### Exercise
Use the entries below and reproduce exactly the lines from the one containing "- Satellite projects" down to the one containing "towards main/main branch.", both of them included.

### Dataset content
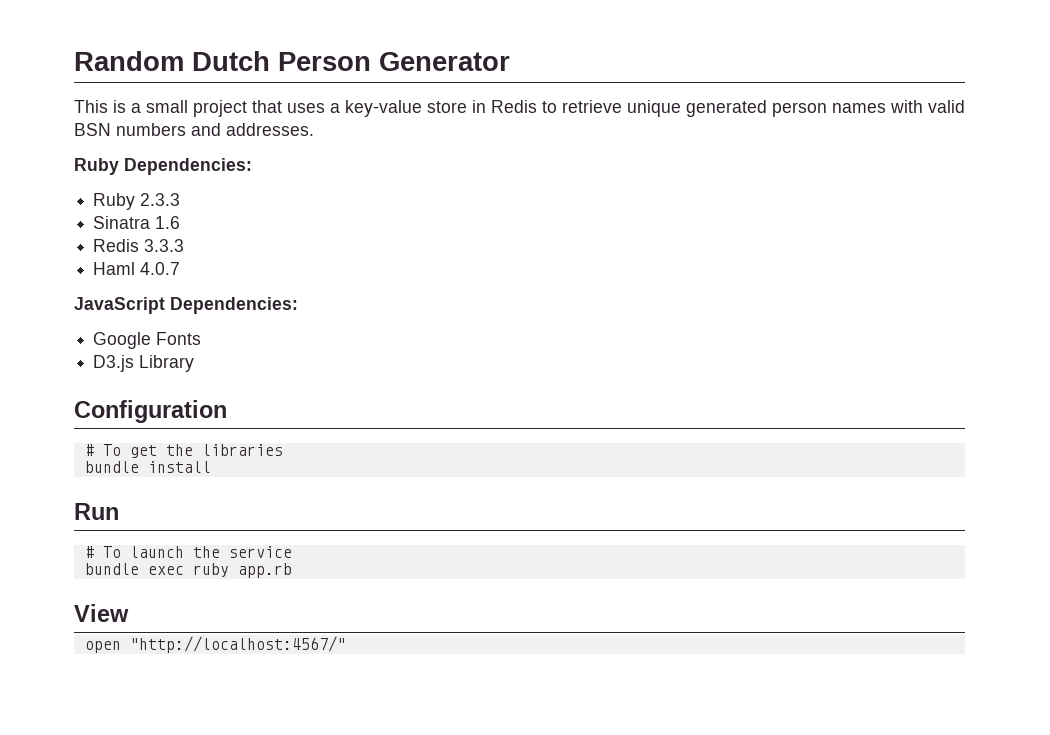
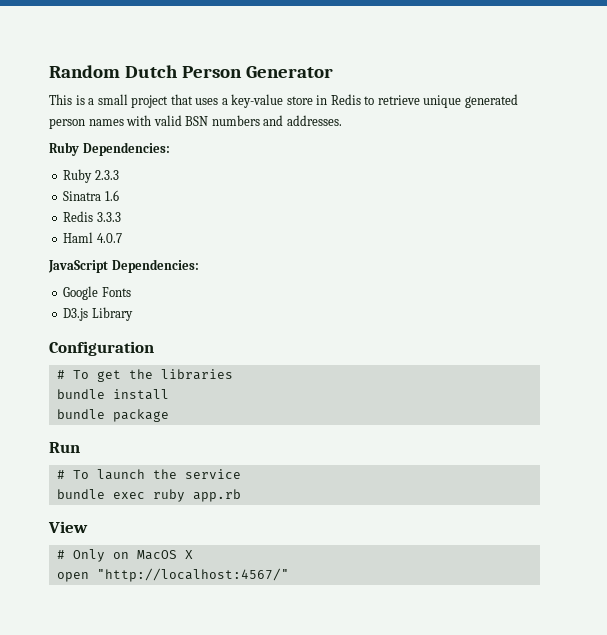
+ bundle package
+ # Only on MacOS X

...

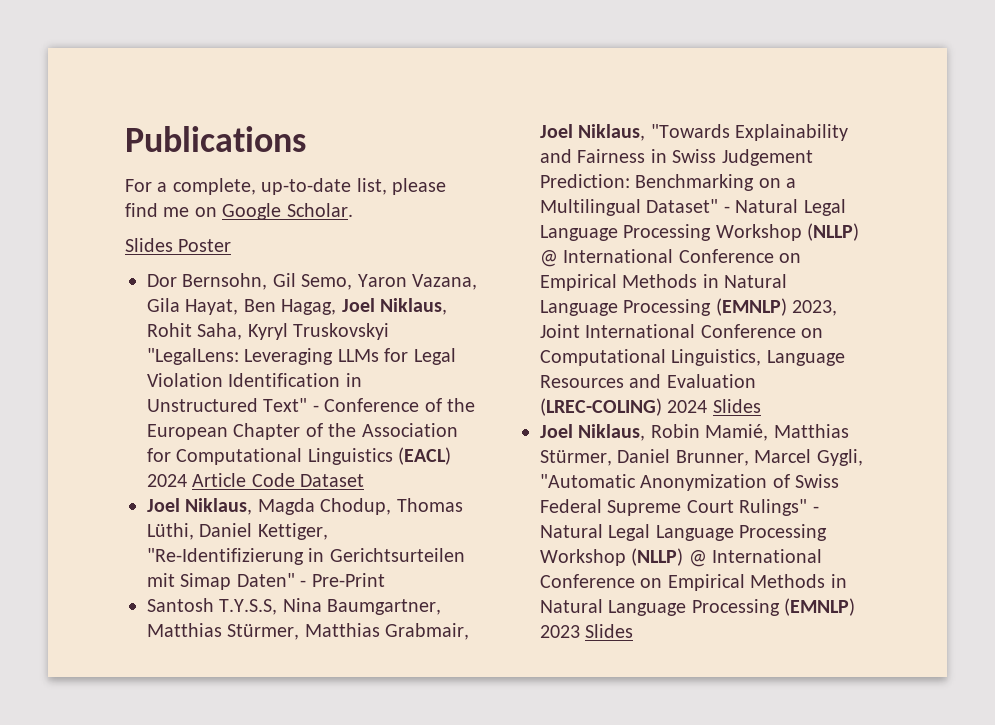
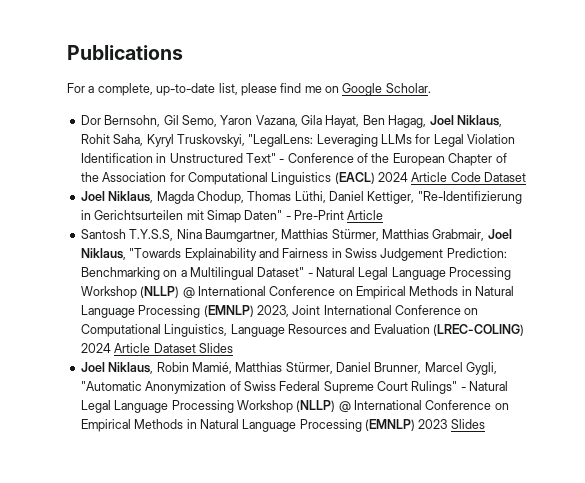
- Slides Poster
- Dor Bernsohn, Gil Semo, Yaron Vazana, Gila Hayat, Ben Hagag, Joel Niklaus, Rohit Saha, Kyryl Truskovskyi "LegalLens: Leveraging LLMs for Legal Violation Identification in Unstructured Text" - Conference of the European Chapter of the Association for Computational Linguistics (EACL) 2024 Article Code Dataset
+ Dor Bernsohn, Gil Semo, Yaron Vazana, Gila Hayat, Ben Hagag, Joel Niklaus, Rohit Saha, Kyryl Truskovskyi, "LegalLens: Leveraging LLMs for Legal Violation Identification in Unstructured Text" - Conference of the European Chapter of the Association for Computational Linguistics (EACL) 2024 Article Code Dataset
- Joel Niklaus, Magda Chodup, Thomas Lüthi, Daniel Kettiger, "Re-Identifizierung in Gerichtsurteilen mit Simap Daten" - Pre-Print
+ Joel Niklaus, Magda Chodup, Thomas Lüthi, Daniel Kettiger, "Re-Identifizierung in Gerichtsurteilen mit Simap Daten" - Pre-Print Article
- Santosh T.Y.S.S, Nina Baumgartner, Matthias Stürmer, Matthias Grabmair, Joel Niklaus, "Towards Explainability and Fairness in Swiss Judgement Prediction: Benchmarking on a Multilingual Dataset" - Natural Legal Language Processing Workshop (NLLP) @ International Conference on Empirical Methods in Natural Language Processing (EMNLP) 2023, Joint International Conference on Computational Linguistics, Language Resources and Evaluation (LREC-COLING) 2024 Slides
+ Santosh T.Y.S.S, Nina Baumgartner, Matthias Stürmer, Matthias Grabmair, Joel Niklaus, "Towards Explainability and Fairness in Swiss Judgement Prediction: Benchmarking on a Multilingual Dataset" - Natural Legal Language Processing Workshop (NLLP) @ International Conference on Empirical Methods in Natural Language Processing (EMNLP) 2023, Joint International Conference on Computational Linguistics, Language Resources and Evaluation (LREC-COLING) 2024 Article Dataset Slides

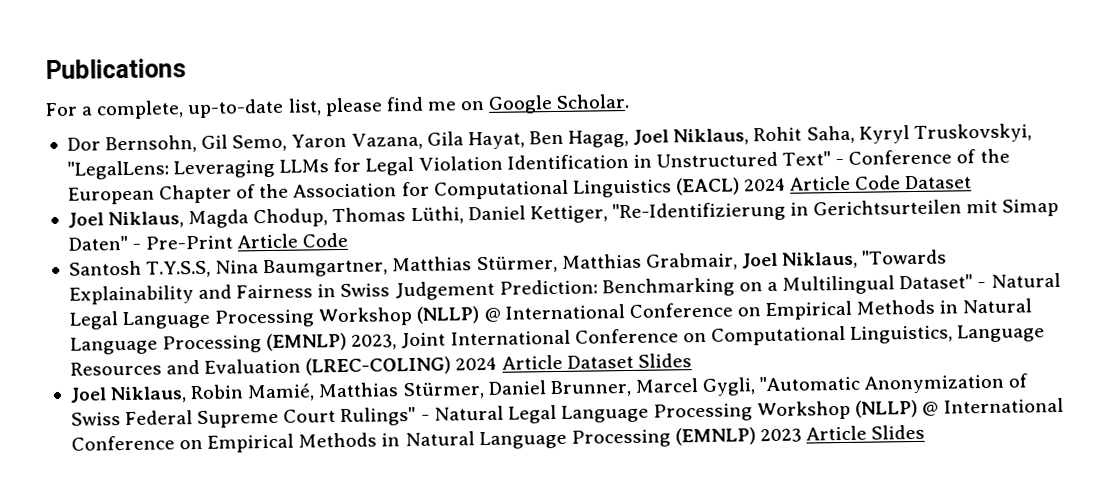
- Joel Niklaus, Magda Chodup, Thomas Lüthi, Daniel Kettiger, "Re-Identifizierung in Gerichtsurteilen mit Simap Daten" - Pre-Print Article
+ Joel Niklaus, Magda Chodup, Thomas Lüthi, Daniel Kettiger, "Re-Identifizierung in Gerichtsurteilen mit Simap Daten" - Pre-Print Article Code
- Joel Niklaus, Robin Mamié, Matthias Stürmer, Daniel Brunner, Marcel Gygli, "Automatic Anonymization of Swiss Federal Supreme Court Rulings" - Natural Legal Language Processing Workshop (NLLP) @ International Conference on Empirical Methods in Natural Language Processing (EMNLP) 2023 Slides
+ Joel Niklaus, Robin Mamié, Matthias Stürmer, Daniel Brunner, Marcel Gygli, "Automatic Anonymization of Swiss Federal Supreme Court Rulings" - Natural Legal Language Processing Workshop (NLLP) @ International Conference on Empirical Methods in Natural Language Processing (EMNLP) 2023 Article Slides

--

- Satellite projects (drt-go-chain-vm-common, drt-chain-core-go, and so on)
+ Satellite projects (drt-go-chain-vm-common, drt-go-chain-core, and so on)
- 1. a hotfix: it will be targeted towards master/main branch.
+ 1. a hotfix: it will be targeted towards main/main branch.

### Answer to the exercise
- Satellite projects (drt-go-chain-vm-common, drt-chain-core-go, and so on)
+ Satellite projects (drt-go-chain-vm-common, drt-go-chain-core, and so on)
- 1. a hotfix: it will be targeted towards master/main branch.
+ 1. a hotfix: it will be targeted towards main/main branch.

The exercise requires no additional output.